她想起萨克森——佩里刚才说“那没有任何意义”。她看到邦妮瑟缩在翻倒的高凳旁,原本有如滚烫液体的愤怒瞬间冷却凝结,化为强势坚定的东西。
“我也一样,”她说,“我什么都没有看到。”
“不要闹了,”艾德看看她,又看看玛德琳,“你们全都不要闹了。”
瑟莱斯特抓住玛德琳的手,撑起身体优美地站起来。她整理好衣服,一手按住脸上刚才被佩里打的地方,看着蜷成一团的邦妮。
“我也没有看见。”她的语气很平淡,几乎像在闲话家常。
“瑟莱斯特。”艾德的脸一垮,仿佛极为惊恐。他用力按住两边太阳穴,然后颓然放下,他的前额被染上金色。
瑟莱斯特走向栏杆,双手抓住它,而后回头看着雷娜塔说:“打电话叫救护车。”
然后她开始尖叫。
这么多年的伪装并没有白费,瑟莱斯特的演技十分出色。
但一想到孩子,她的惊恐再也不是演出来的。
斯图:在这个阶段,场面一发不可收拾。两个大男人为了一个法国小妞打起来,接着有个莫名其妙的疯子来找碴,只因为我说他老婆连在窑子里都当不成婊子,他好像觉得我侮辱她的名誉还是怎样。老天,刘易斯,那只是一句俗话而已。
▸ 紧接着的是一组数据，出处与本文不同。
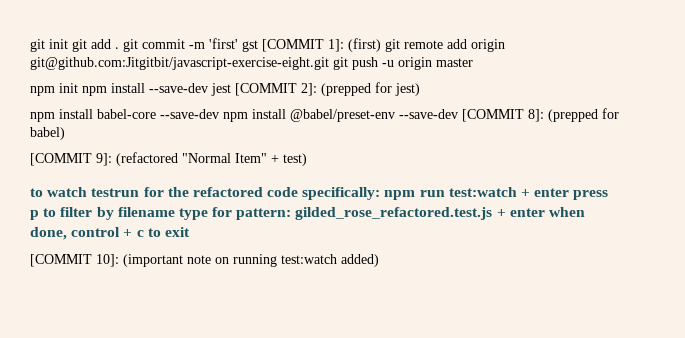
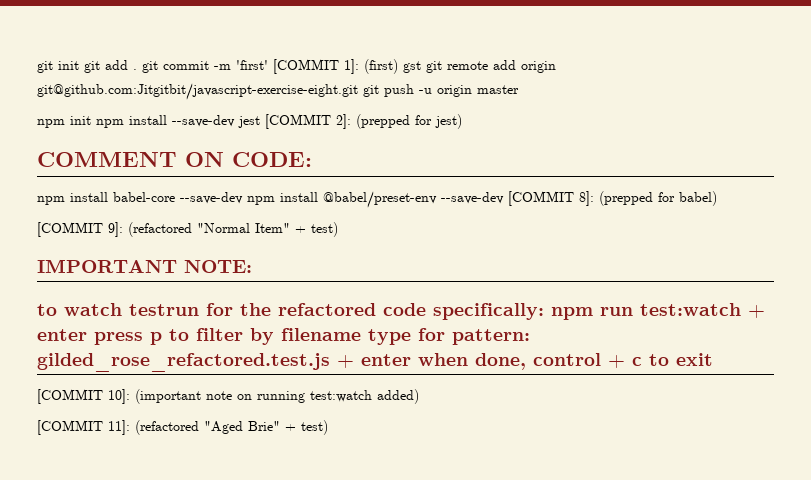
[242,40,258,52] gst -> (268, 65) none
(381, 45) none -> [403,61,421,73] gst
(420, 89) none -> [37,152,312,167] // COMMENT ON CODE:
(307, 159) none -> [37,259,252,273] // IMPORTANT NOTE:
(379, 260) none -> [37,420,328,435] // [COMMIT 11]: (refactored "Aged Brie" + test)

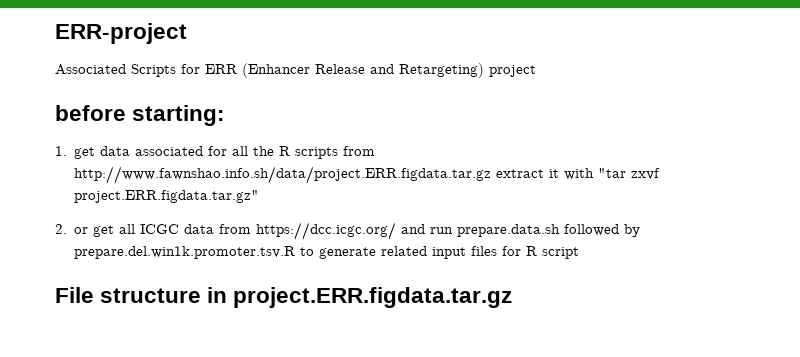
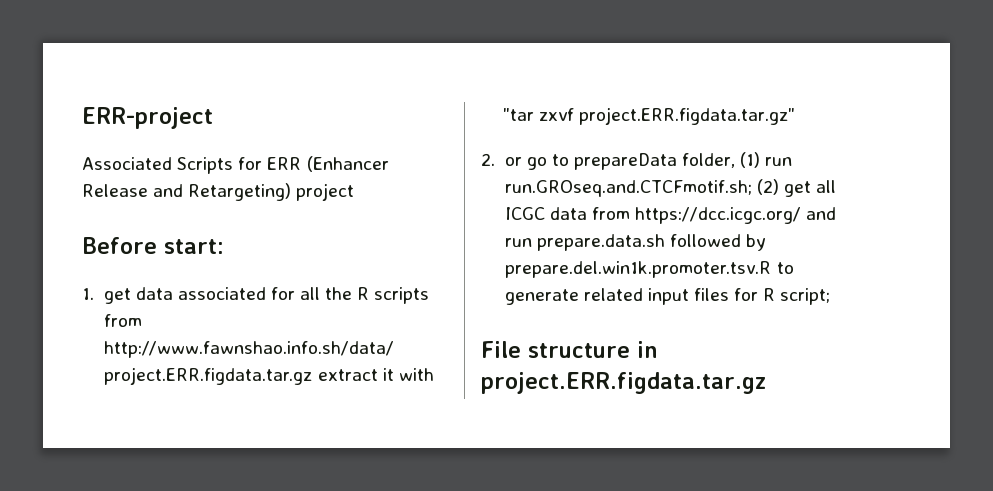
[55,105,226,126] before starting: -> [82,237,224,254] Before start:
(89, 230) none -> [526,152,793,170] [504,179,779,197] go to prepareData folder, (1) run run.GROseq.and.CTCFmotif.sh; (2)
[542,247,580,259] script -> [780,288,831,305] script;

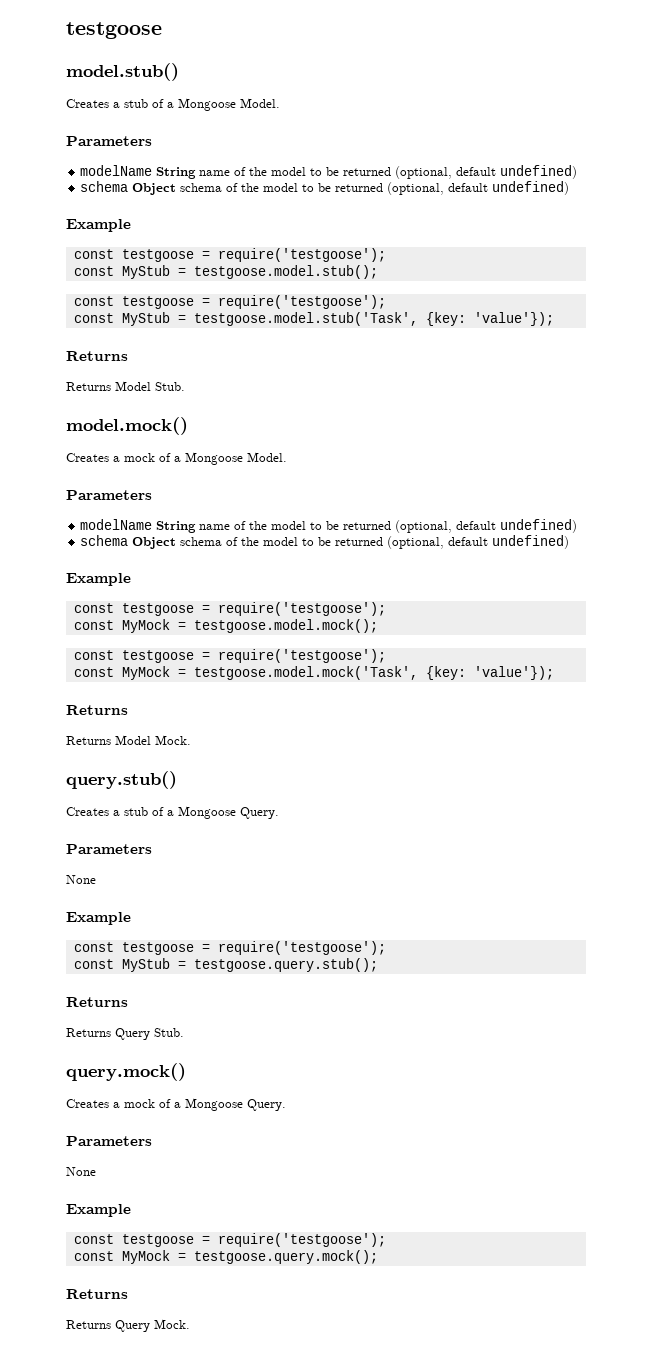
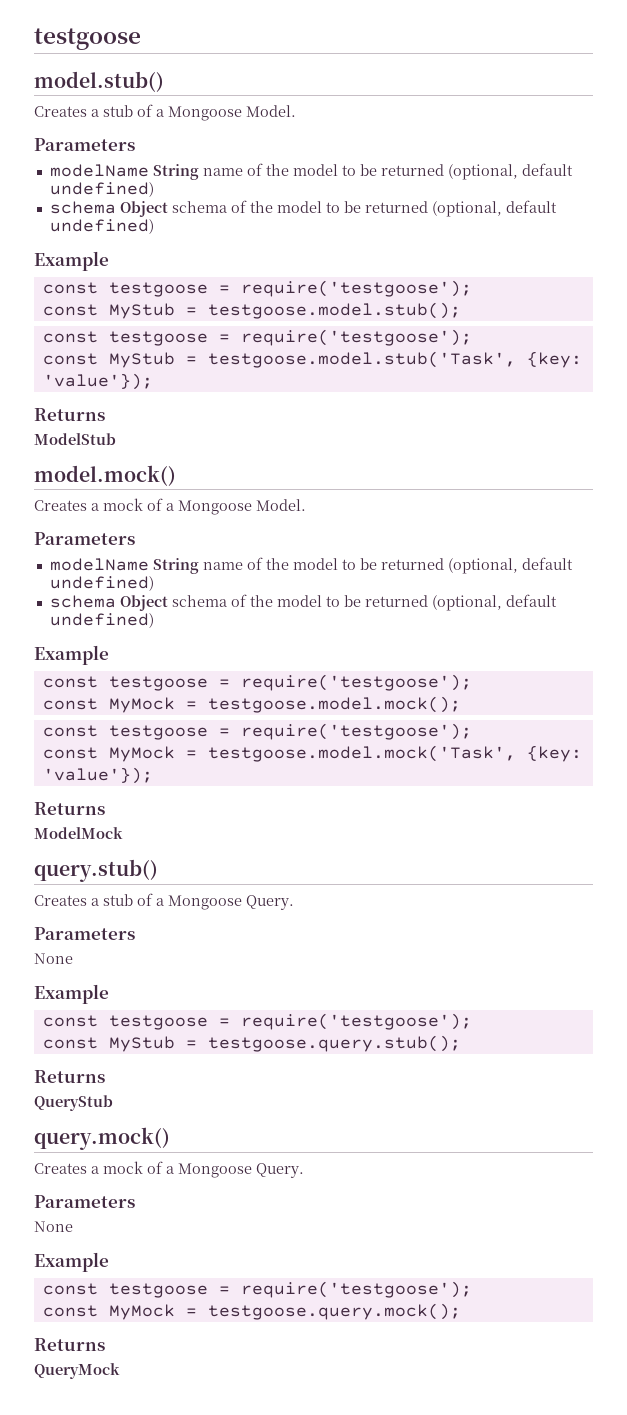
[66,381,185,391] Returns Model Stub. -> [34,433,116,445] ModelStub
[66,735,191,745] Returns Model Mock. -> [34,827,123,839] ModelMock
[66,1028,184,1040] Returns Query Stub. -> [34,1095,113,1111] QueryStub
[66,1319,190,1332] Returns Query Mock. -> [34,1363,120,1379] QueryMock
西娅:确实,关于标准化测验的争论有点太激动。我有四个孩子,所以我敢说在这方面我相当专业。
哈珀:西娅大吼大骂,活像个泼妇。
乔纳森:我和几个四年级的家长在一起,我们争论那份请愿书在法律与道德上是否站得住脚。我们越说越大声,好像有人出手推人。听着,做出这种行为我也觉得脸上无光。
杰吉:相较之下,恶意收购战不算什么。
加布里埃尔:那时候我真的饿到想吃人了,凯萝好像很美味。
凯萝:我在整理厨房,突然听到能让血液凝结的恐怖尖叫。
萨曼莎:艾德冲向楼梯,一路大叫着“佩里·怀特跌下阳台”,我转头一看,两个五年级爸爸扭打着摔出门外。
“发生了一起意外。”雷娜塔对手机说。因为瑟莱斯特的尖叫太大声,她得塞住另一只耳朵才能听见对方说话。“有人跌落阳台。”
“是他吗?”玛德琳抓着简的手臂将她拉过去,“是佩里对你……”
简望着玛德琳完美的粉红唇峰,两个完美的尖角。“你觉得他——”
她没机会说完,因为这时两个扭打的人闯了进来,他们穿着相同的白色缎面猫王装,双手紧紧扣住对方的背,看起来仿佛激情拥抱。他们撞上简与玛德琳,她们一左一右飞了出去。
简伸出手保护身体,她侧身落地时听到一下清脆声响,肩膀周围感觉非常不对劲。
简的脸颊贴着阳台的潮湿地砖。
瑟莱斯特不断尖叫,夹杂着远处救护车的鸣笛声,以及邦妮的啜泣。简的口中有血腥味,她闭上双眼。
噢,大灾难。
邦妮:打架的人由会场打到阳台上,撞到可怜的玛德琳和简,所以她们才会受伤,伤势相当严重。我没有看到佩里·怀特跌落的经过。我……莎拉,可以失陪一下吗?等一下,你叫莎拉对吧?不是苏珊,我的脑袋忽然一片空白。抱歉,莎拉。莎拉,真好听的名字,我记得好像是“公主”的意思。莎拉,抱歉,我得去接女儿放学了。